Arguments en faveur de l’auto-relèvement

La plupart des familles qui se relèvent après le passage d’une catastrophe reconstruisent elles-mêmes leur maison. Cette pratique de l’auto-relèvement par les communautés non déplacées pourrait présenter un certain potentiel pour les populations déplacées.

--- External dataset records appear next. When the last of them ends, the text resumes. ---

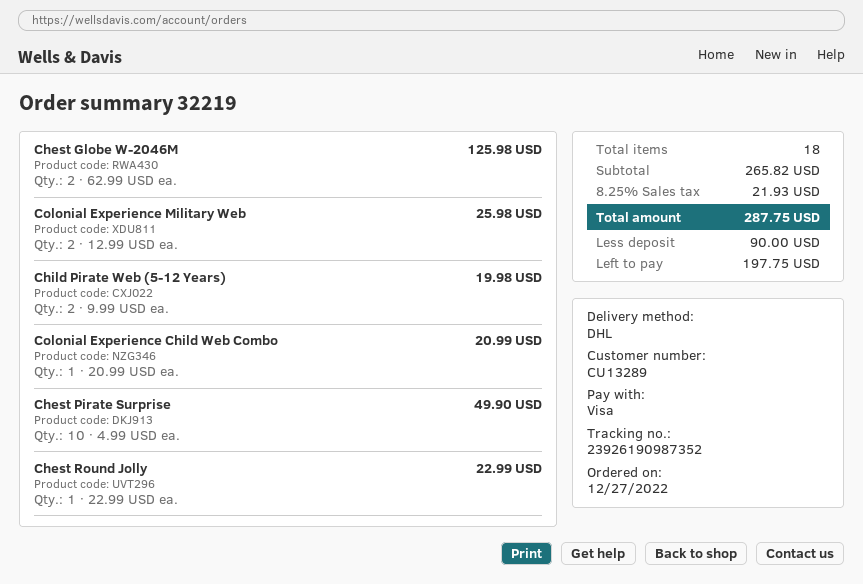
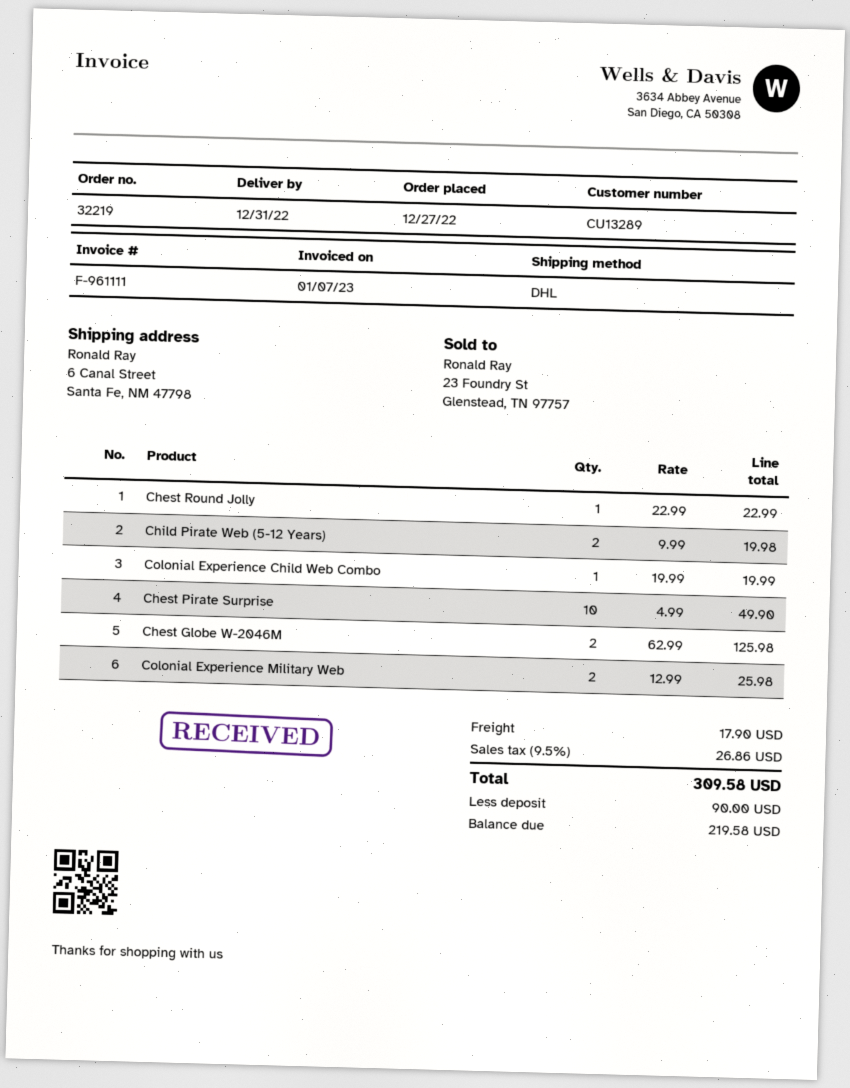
Colonial Experience Child Web Combo: 1 x 20.99 = 20.99 -> 1 x 19.99 = 19.99
shipping: none -> 17.90
tax: 8.25% = 21.93 -> 9.5% = 26.86
total: 287.75 -> 309.58
balance: 197.75 -> 219.58

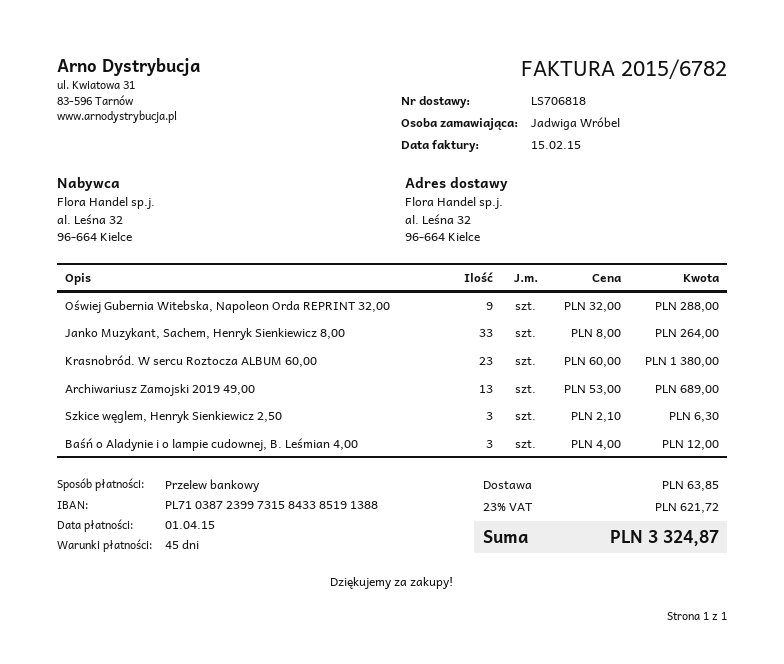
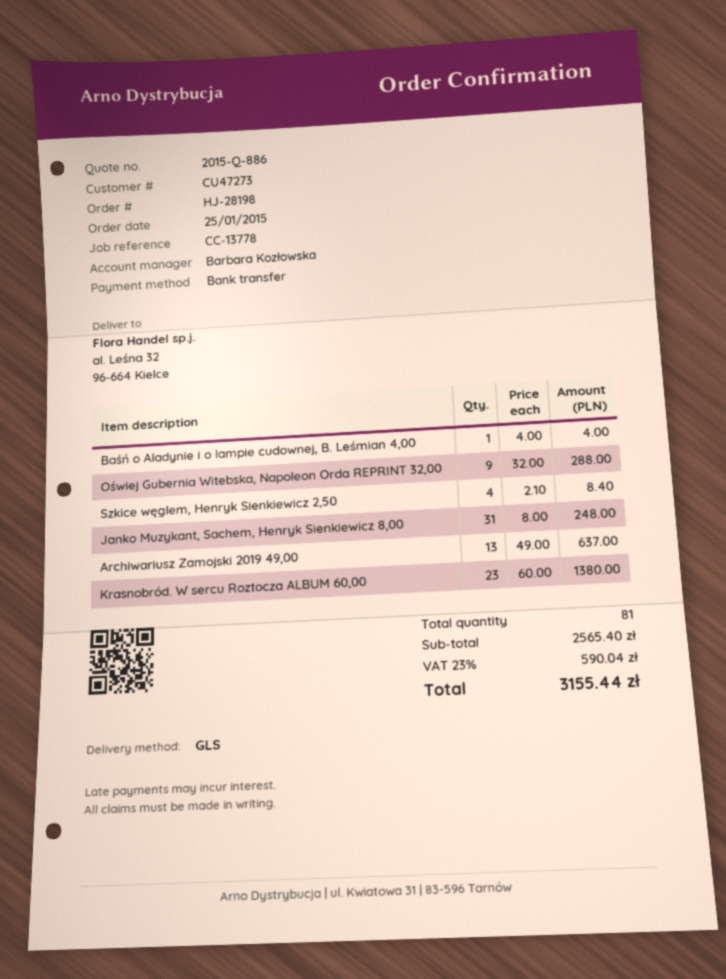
Janko Muzykant, Sachem, Henryk Sienkiewicz 8,00: 33 x 8.00 = 264.00 -> 31 x 8.00 = 248.00
Archiwariusz Zamojski 2019 49,00: 13 x 53.00 = 689.00 -> 13 x 49.00 = 637.00
Szkice węglem, Henryk Sienkiewicz 2,50: 3 x 2.10 = 6.30 -> 4 x 2.10 = 8.40
Baśń o Aladynie i o lampie cudownej, B. Leśmian 4,00: 3 x 4.00 = 12.00 -> 1 x 4.00 = 4.00
shipping: 63.85 -> none
tax: 23% = 621.72 -> 23% = 590.04
total: 3324.87 -> 3155.44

Comme plus d’un demi-million de familles philippines, Erica et John Rey, ainsi que leurs douze enfants ont été les témoins de la destruction de leur maison par le typhon Haiyan. Deux ans plus tard, ils avaient conçu et reconstruit une nouvelle maison. Ils avaient reçu quelques matériaux, une petite somme d’argent et une assistance technique de la part d’une ONG internationale travaillant avec un partenaire local, mais, essentiellement, c’est eux qui avaient pris en charge le contrôle de l’ouvrage, les décisions et les travaux quotidiens. Leur situation est celle de « l’auto-relèvement ». Les agences d’aide internationales et nationales atteignent en général entre 10 et 20 % des personnes dont le logement a été endommagé ou détruit par une catastrophe majeure[1]. On peut donc en déduire que 80 à 90 % des personnes doivent s’en relever elles-mêmes. Alors que l’appui dont elles bénéficient est limité, voire inexistant, dans la plupart des cas, ces familles reconstruisent leur maison avec les mêmes vulnérabilités et les mêmes mauvaises pratiques de construction qui ont contribué à son endommagement, aux pertes économiques, aux préjudices physiques ou aux pertes humaines.

Le secteur de l’abri est de plus en plus conscient que l’approche conventionnelle de la reconstruction de logements suite à une catastrophe ne permet de répondre qu’en partie aux objectifs recherchés. Cette approche se caractérise par une phase d’urgence durant généralement trois mois, suivie du relèvement précoce puis de la reconstruction. L’adoption d’abris transitoires ou temporaires s’est révélée être une mesure populaire dans le cadre des urgences récentes : des habitations d’une pièce destinées uniquement à servir de logement d’appoint pendant quelques années jusqu’à ce que la famille reconstruise un logement permanent, mais qui épuisent fréquemment le budget de l’aide, si bien qu’ils finissent par devenir des logements à long terme de qualité inférieure. En revanche, les programmes d’auto-relèvement proposent d’orienter l’ensemble de l’assistance vers l’objectif ultime d’un logement plus sûr et permanent. Bien que ce processus soit encore peu compris à l’heure actuelle, le secteur de l’abri commence à mettre en place des approches efficaces et adaptées pour soutenir la pratique.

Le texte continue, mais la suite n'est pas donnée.